Zoran Music was born in 1909 in Gorizia in Dalmatia, formerly of the Austrian-Hungarian empire, present day part of Italy and Slovenia. At the beginning of the 1930’s he studies in Maribor, then the school of Fine Arts in Zagreb. His teacher introduces him to the works of George Grosz and Otto Dix. He takes several trips to Italy, Spain and Paris. Between 1935 and 1936, he visits the Prado in Madrid; Music reproduces works of Goya, El Greco and Valasques.
Between 1936 and 1941 the artist stays in Curzola in Dalmatia, where he studies icons and frescoes of popular inspiration. His first solo exhibit is in 1938. Music visits Austria and Poland, then settles in Venice in 1942.
Accused of belonging to the Resistance, he is arrested in Venice and deported to Dachau where he remained from 1943-1945. There, risking his life, he created hundreds of drawings of what he saw.
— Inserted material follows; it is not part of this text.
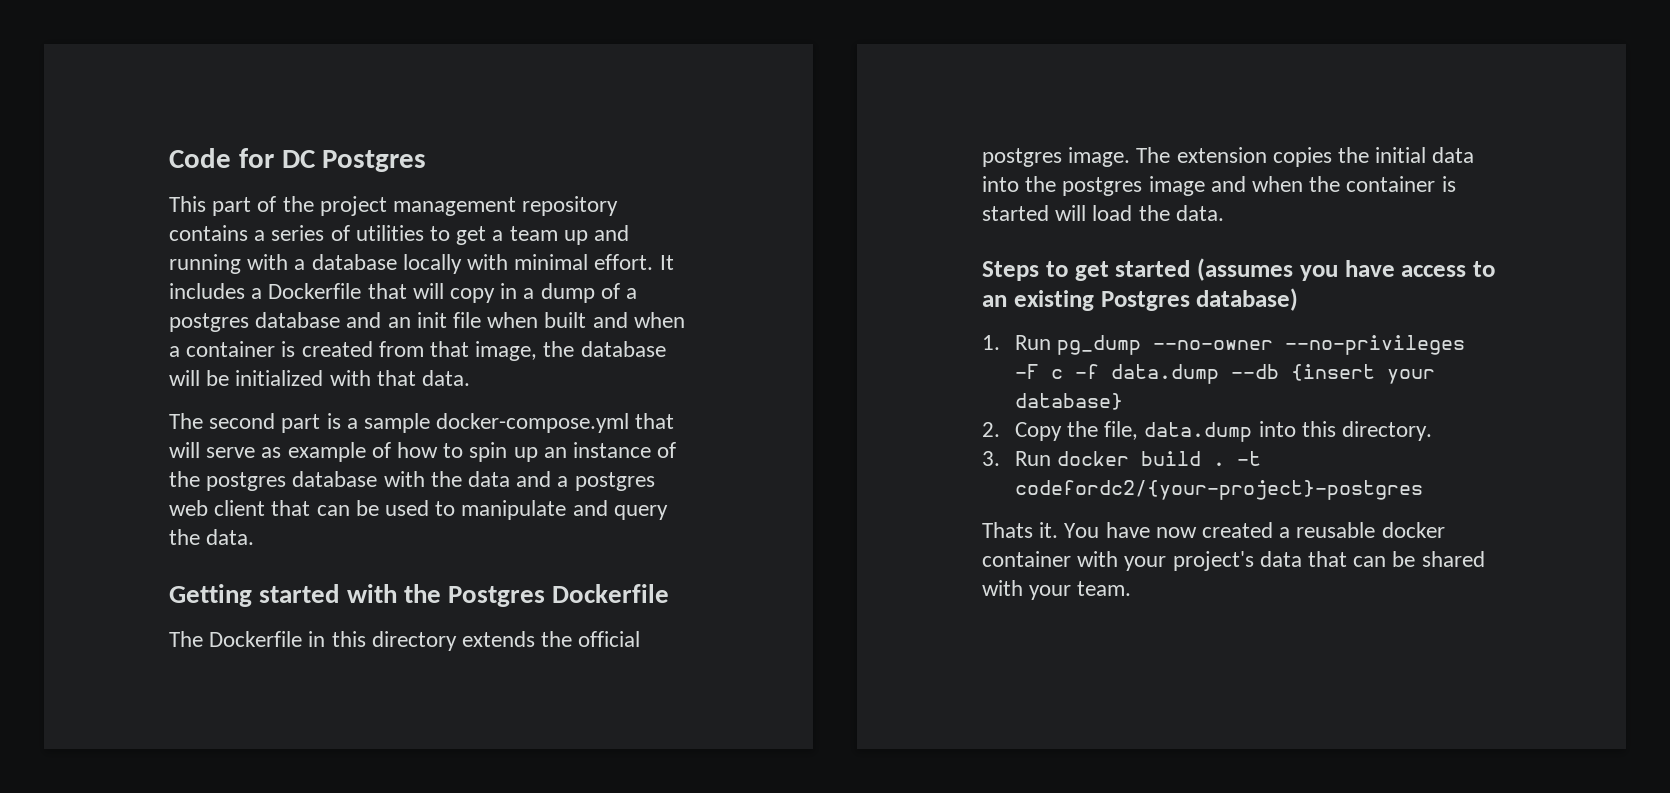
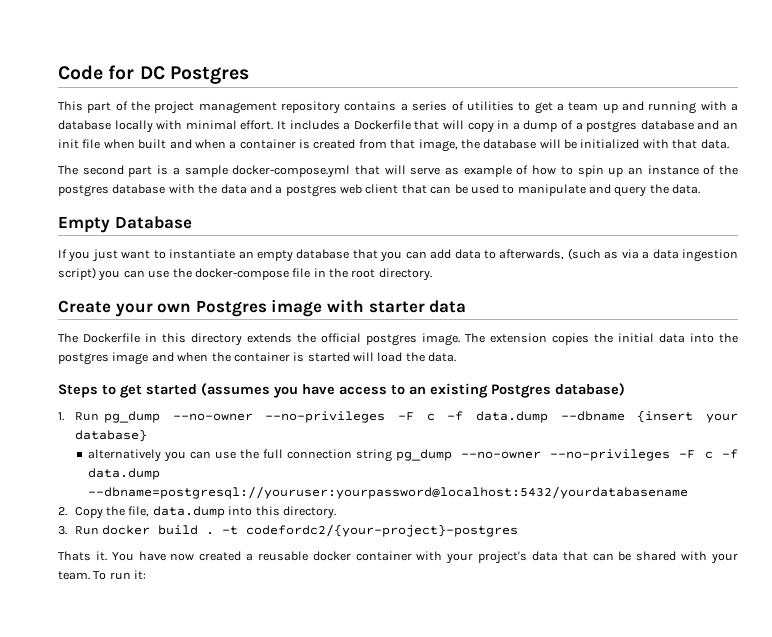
[169,584,670,607] Getting started with the Postgres Dockerfile -> [58,216,192,233] [58,248,739,262] [58,267,432,281] [58,299,467,317] Empty Database // If you just want to instantiate an empty database that you can add data to afterwards, (such as via a data ingestion script) you can use the docker-compose file in the root directory. // Create your own Postgres image with starter data
[1230,364,1279,379] --db -> [560,411,625,421] --dbname
(1123, 401) none -> [88,449,738,462] [88,468,161,480] [88,486,689,499] // alternatively you can use the full connection string pg_dump --no-owner --no-privileges -F c -f data.dump --dbname=postgresql://youruser:yourpassword@localhost:5432/yourdatabasename
(1132, 588) none -> [93,570,147,580] To run it:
This period of captivity and suffering will determine his future works.
Returning to Venice in 1945, sick, he resume his motifs of before the war, canvases almost abstract, inspired by landscapes and scenes of his native countryside in a range of brown, ochre and orange and commences a series of self-portraits. After his stay in Venice and Switzerland he settles in Paris in 1952, while still keeping his studio in Venice. To follow are his studies of “Dalmatian Land” in 1958, “Plant Motifs” in 1972, “Rocky Landscapes” in 1976, “Venetian Landscapes” in 1980, and “Cathedral Interiors” in 1984. If the artist is in quest of silence and serenity, he can not resist the haunting memory of deportation.
Between 1970 and 1975, Zoran Music will go back to the camp where he was stayed. He engraves and paints an untitled series “We are not the Last”. There is a paradox between beauty, the extreme sensibility of his technique and the unbearable that the artist represents.
In 1972, the Museum of Modern Art in Paris devotes the first large scale retrospective of Zoran Music. In 1995, he is part of the French selection for the centenarian of the Venice Biennial. The biennial where the artist first exhibited in 1948. He divided his time thus between Paris and Venise.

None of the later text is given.